Operator Description Example
Ts_Mean(X, d) Rolling mean over past d days Ts_Mean(Close, 5)
Ts_Std(X, d) Rolling std dev over past d days Ts_Std(Close, 20)
Ts_Max(X, d) Rolling max over past d days Ts_Max(High, 10)
Ts_Min(X, d) Rolling min over past d days Ts_Min(Low, 10)
Ts_Sum(X, d) Rolling sum over past d days Ts_Sum(Volume, 5)
Ts_Corr(X, Y, d) Rolling correlation of X and Y Ts_Corr(Close, Volume, 20)
Ts_Cov(X, Y, d) Rolling covariance of X and Y Ts_Cov(Close, Open, 20)
Delay(X, d) Lagged value by d days (Ref) Delay(Close, 1)
Delta(X, d) Difference: X(t) - X(t-d) Delta(Close, 1)

Cross Sectional Operators

Calculated across all symbols at the same timestamp.

Operator Description Example
Rank(X) Percentile rank (0 to 1) Rank(Ts_Mean(Close, 5))
Scale(X) Scale such that sum(abs(X)) = 1 Scale(Close)

Math & Logic Operators

Operator Description Example
Log(X) Natural logarithm Log(Volume)
Abs(X) Absolute value Abs(Return)
Sign(X) Sign function (1, 0, -1) Sign(Close - Open)
SignedPower(X, e) Power preserving sign SignedPower(Close, 2)
If(Cond, A, B) Conditional (If-Else) If(Close > Open, 1, -1)

Basic Operations

Supports arithmetic +, -, *, / and comparison >, <, >=, <=, ==, !=.

Example:

(Close - Open) / Open

Advanced Tips

1. Alignment & Padding

The engine uses Polars LazyFrame for calculation. For time-series operations (e.g., Ts_Mean), Polars operates on data grouped by symbol. Note: If data is missing for certain dates (e.g., trading halts), rolling window calculations might be based on physical rows rather than time. To ensure precision, it is recommended to reindex/pad your data against a trading calendar before writing it to the catalog.

2. Memory Optimization

FactorEngine uses Lazy Evaluation: 1. engine.run() does not load all data into memory immediately. 2. Polars constructs a query plan and only reads the columns required for calculation (Projection Pushdown). 3. For example, when calculating Ts_Mean(Close, 5), the engine only reads symbol, date, and close columns, ignoring open, high, etc., saving significant memory.

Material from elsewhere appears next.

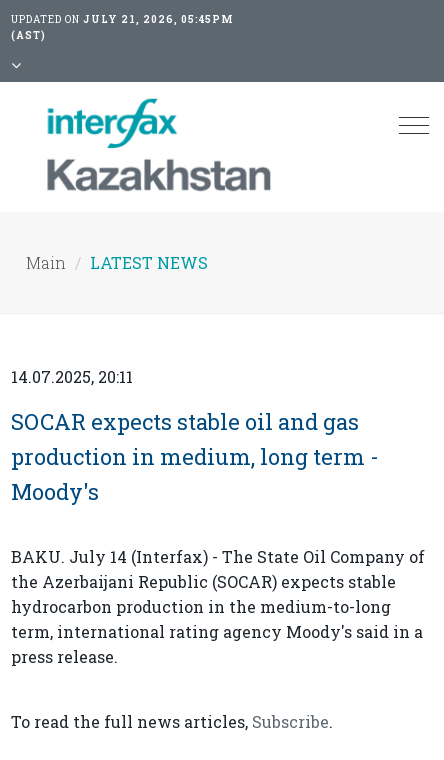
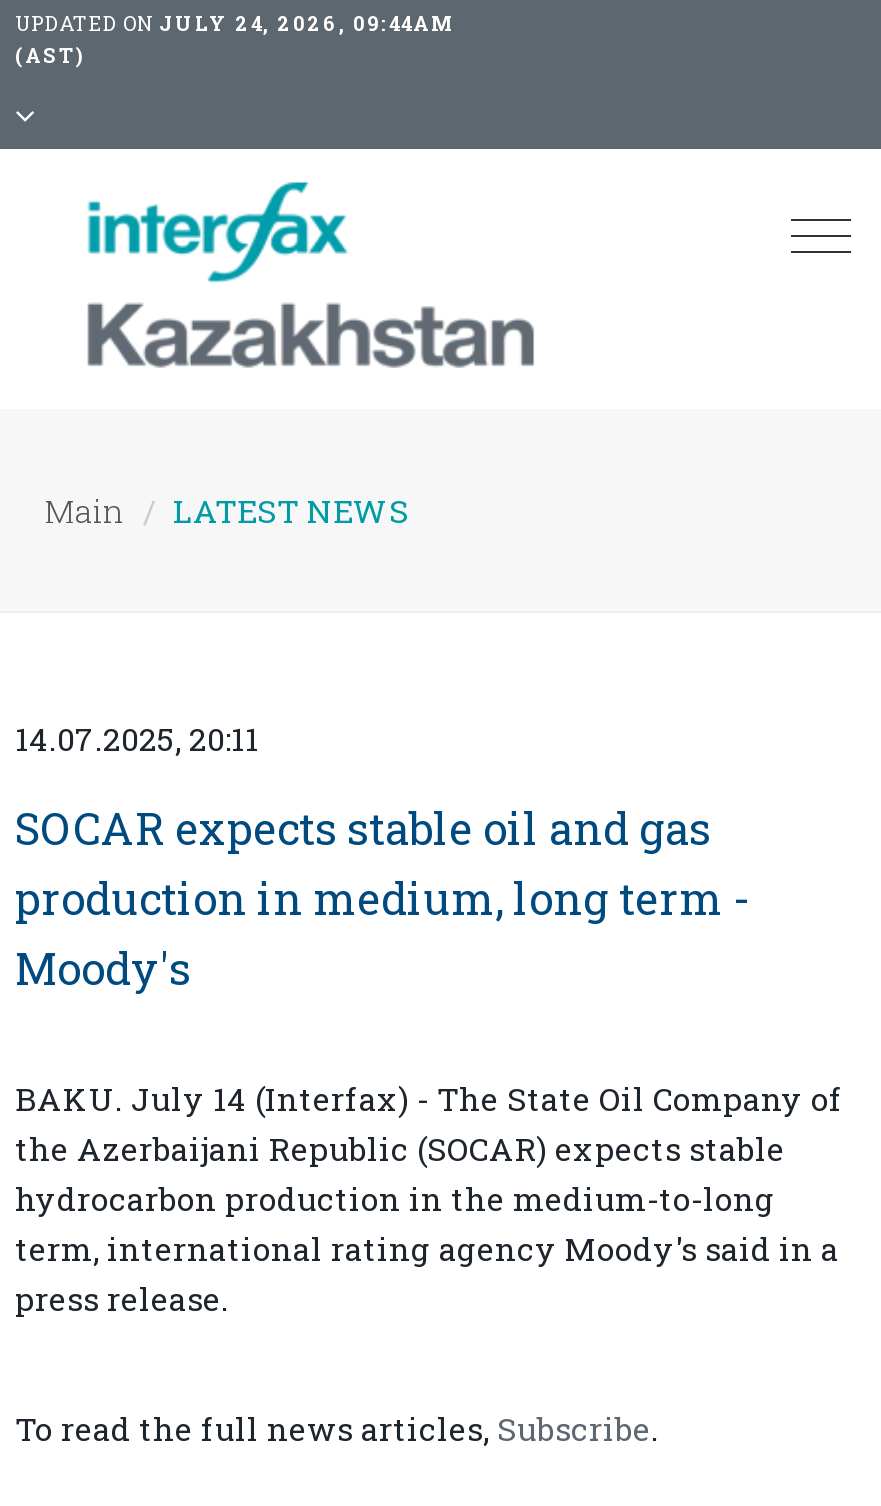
- UPDATED ON JULY 21, 2026, 05:45PM
+ UPDATED ON JULY 24, 2026, 09:44AM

3. Composite Factor Examples

You can nest multiple operators to build complex Alpha factors:

  • Price-Volume Divergence: Ts_Corr(Close, Volume, 20) (Correlation between price and volume)
  • Momentum Reversal: Rank(Ts_Mean(Close, 5)) - Rank(Ts_Mean(Close, 20)) (Short-term momentum minus long-term momentum)
  • Volatility Adjusted Momentum: Ts_Mean(Close, 20) / Ts_Std(Close, 20)

FAQ

Q: Is intraday data (minute bars) supported? A: Yes. As long as the date column contains timestamps. Time-series operators (e.g., Ts_Mean) are based on window length (number of rows). For minute bars, d=60 represents the past 60 minute bars.

Q: How to handle trading halts? A: It is recommended to pad records for halted days (using forward fill or NaN) before storing data. If the date is missing from the data, rolling functions will skip that date and take the previous row as t-1, which might not be intended behavior.

Q: Why is my result full of NaNs? A: 1. Check if window size d is larger than data length (Warmup period). 2. Check if data contains many NaNs. 3. Check if column names are correct (e.g., Close vs close; the engine auto-converts to lowercase, but ClosePrice won't match close).